Esther took Sarah's find from her. What she had thought was dirt was tarry against her thumb. She smelt blood. She wiped the disk on her dress and saw that it was made of some tough but flexible substance, and -- where it was transparent -- she could make out the lines of some workings inside.
"Where did you find this Sarah?"
"Can I have it back now?"
"I think it might be important. Where did you find it?"
Sarah stood for a moment and shook her head, a motion that snaked down her whole body. "Oh," she said, "I knew someone would take it. I shouldn't have said."
Esther crouched down and held Sarah's shoulders and managed to catch her eyes. "Was it up by the church?"
Sarah nodded. Once again Esther examined the disk; her grandfather would have to see it but she did not want to bother him over nothing.

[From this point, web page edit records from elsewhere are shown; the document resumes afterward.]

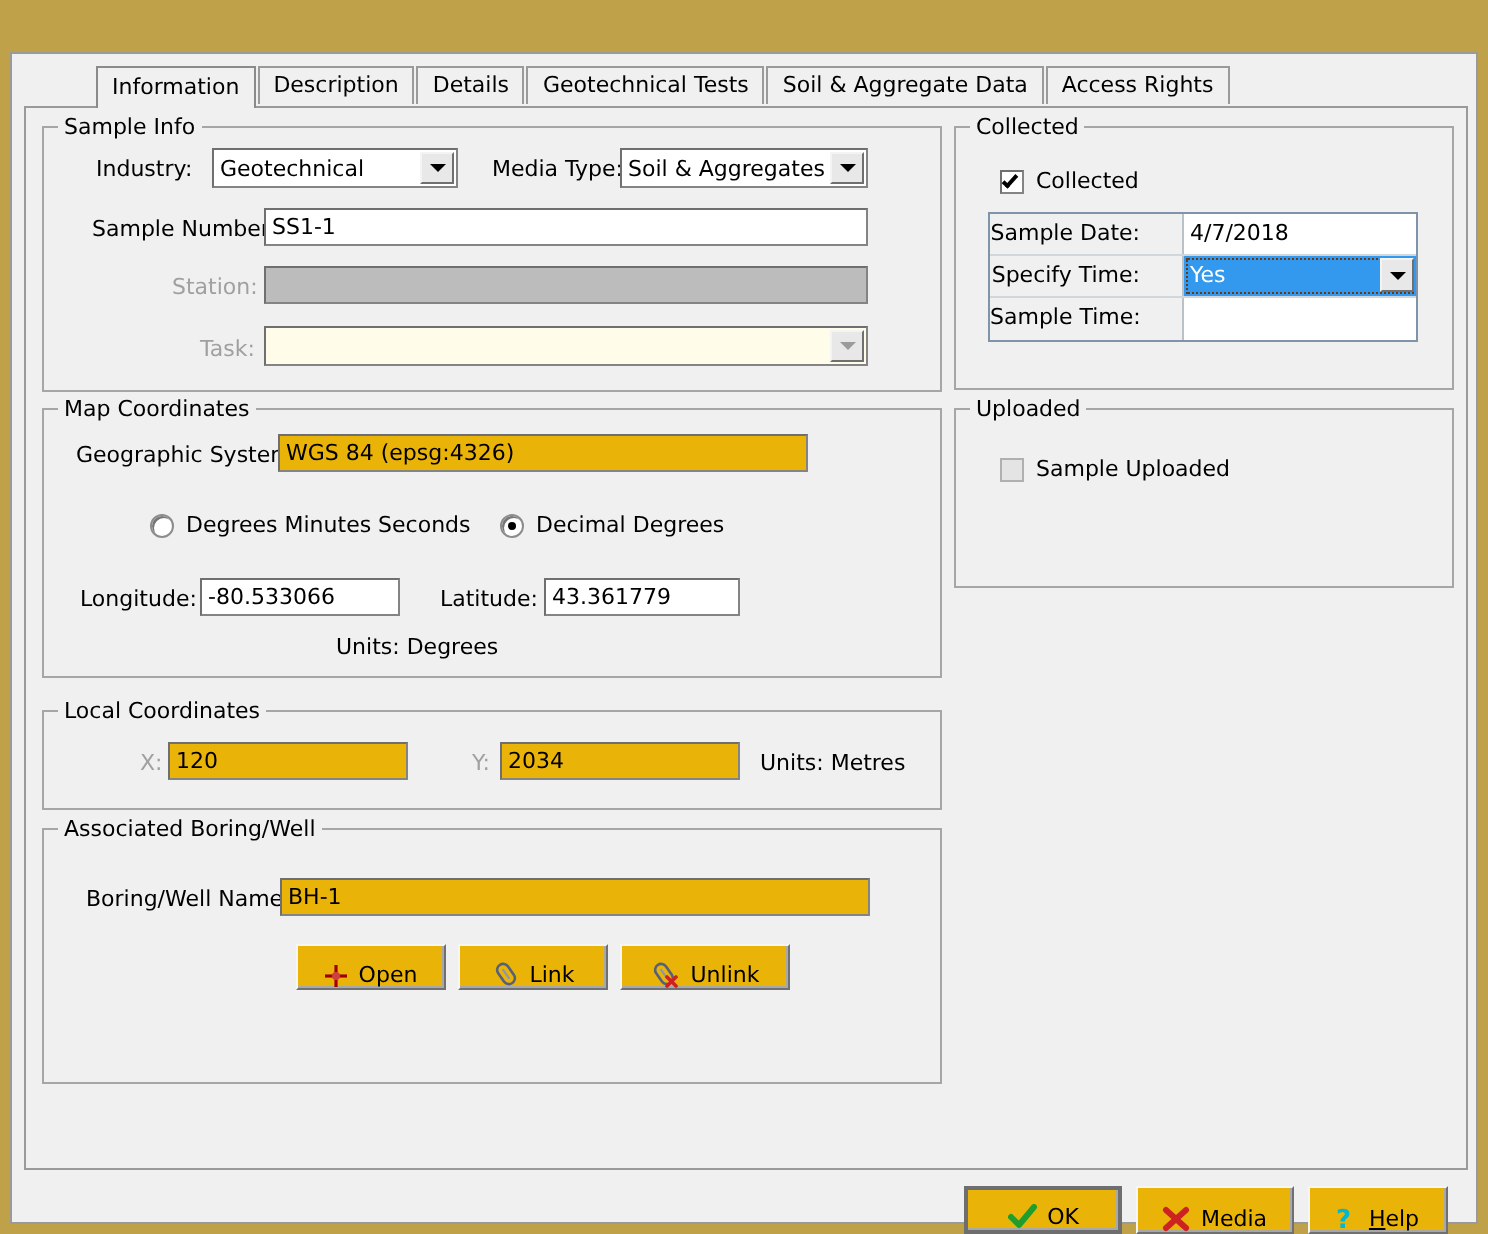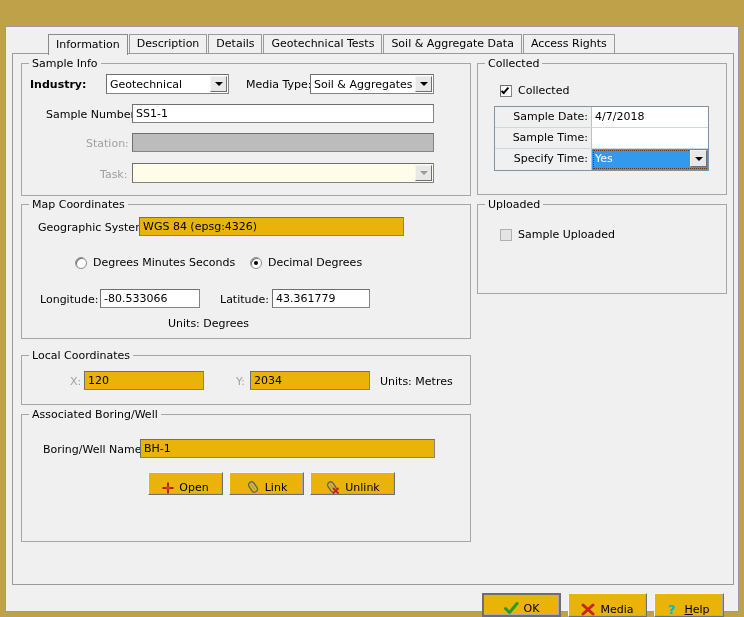--- a/index.html
+++ b/index.html
@@ -16,21 +16,21 @@
     height:23px; line-height:23px; text-align:center;
     color:#2a2a2a; font-size:13px; background:#bfa14a;
     position:absolute; left:0; top:0; width:744px;
   }
   .client {
     position:absolute; left:5px; top:26px; width:734px; height:586px;
     background:#f0f0f0; border:1px solid #9a9a9a;
   }
 
   
-  .tabstrip { position:absolute; left:6px; top:6px; height:21px; display:flex; align-items:center;padding-left:36px; }
+  .tabstrip { position:absolute; left:6px; top:6px; height:21px; display:flex; align-items:flex-start;padding-left:36px; }
   .tab {
     height:19px; line-height:18px; padding:0 7px; font-size:11px;
     background:#f0f0f0; border:1px solid #9a9a9a; border-bottom:none;
     margin-right:1px; color:#000; white-space:nowrap;
   }
   .tab.active {
     height:21px; line-height:20px; font-weight:normal;
     border-color:#8a8a8a; background:#f0f0f0; position:relative; z-index:3;
     margin-bottom:-1px;
   }
@@ -94,21 +94,21 @@
     box-shadow:inset 1px 1px 0 #767676;
   }
   .circ .dot { position:absolute; left:3px; top:3px; width:4px;height:4px;border-radius:50%;background:#000; }
 
   
   .grid { position:absolute; border:1px solid #7f94a8; background:#fff; }
   .grow { display:flex; height:21px; border-bottom:1px solid #cfd6dd; }
   .grow:last-child { border-bottom:none; }
   .gl {
     width:97px; background:#f0f0f0; border-right:1px solid #b9c1c9;
-    font-size:11px; text-align:right; padding:3px 3px 0 0; color:#000;
+    font-size:11px; text-align:right; padding:3px 21px 0 0; color:#000;
     white-space:nowrap;
   }
   .gv { flex:1; font-size:11px; padding:3px 0 0 3px; background:#fff; position:relative; white-space:nowrap; }
   .gv.sel { background:#3399ee; color:#fff; outline:1px dotted #6b3a12; outline-offset:-2px; padding-right:20px; }
   .gv .gbtn {
     position:absolute; right:1px; top:1px; width:17px; height:17px; background:#e8e8e8;
     border:1px solid #f4f4f4; border-right-color:#6f6f6f; border-bottom-color:#6f6f6f;
     display:flex; align-items:center; justify-content:center;
   }
 
@@ -139,21 +139,21 @@
       <div class="tab"><span>Geotechnical Tests</span></div>
       <div class="tab"><span>Soil &amp; Aggregate Data</span></div>
       <div class="tab"><span>Access Rights</span></div>
     </div>
 
     <div class="tabpanel">
 
       <div class="group" style="left:8px; top:9px; width:450px; height:133px;">
         <span class="gtitle">Sample Info</span>
 
-        <span class="lbl" style="left:8px; top:14px;font-weight:bold;">Industry:</span>
+        <span class="lbl" style="left:26px; top:14px;">Industry:</span>
         <div class="combo" style="left:84px; top:10px; width:123px;">
           <div class="ctext">Geotechnical</div>
           <div class="cbtn">
               <span class="arrow"></span>
             </div>
         </div>
 
         <span class="lbl" style="left:224px; top:14px;">Media Type:</span>
         <div class="combo" style="left:288px; top:10px; width:124px;">
           <div class="ctext">Soil &amp; Aggregates</div>
@@ -264,32 +264,32 @@
             </span>
           <span>Collected</span>
         </div>
 
         <div class="grid" style="left:16px; top:42px; width:215px;">
           <div class="grow">
             <div class="gl">Sample Date:</div>
             <div class="gv">4/7/2018</div>
           </div>
           <div class="grow">
-            <div class="gl">Sample Time:</div>
-            <div class="gv"></div>
-          </div>
-          <div class="grow">
             <div class="gl">Specify Time:</div>
             <div class="gv sel">
               <span>Yes</span>
               <span class="gbtn">
                   <span class="arrow"></span>
                 </span>
             </div>
           </div>
+          <div class="grow">
+            <div class="gl">Sample Time:</div>
+            <div class="gv"></div>
+          </div>
         </div>
       </div>
 
       <div class="group" style="left:464px; top:150px; width:250px; height:90px;">
         <span class="gtitle">Uploaded</span>
         <div class="chk" style="left:22px; top:23px;">
           <span class="box dis"></span>
           <span>Sample Uploaded</span>
         </div>
       </div>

"You go and have your dinner Sarah, I'll give it back later."
The ground of the churchyard was soft and springy, part of the original marshland that had been that way even before the floods. Esther made her way along the gravel path between graves overgrown with ivy and brambles.
Then she heard it. A little shuffle that she told herself was a bird running through the undergrowth. It could even have been a rat. But she knew, through a familiarity with those sounds, that it was neither and that it had come from inside the church.
As the afternoon passed into evening, Peter had sat on a crate outside the up-turned boat that he had, long ago converted into a hut. That morning he had read aloud from Saint John's gospel, knowing that his people liked to hear about beginnings, about hope.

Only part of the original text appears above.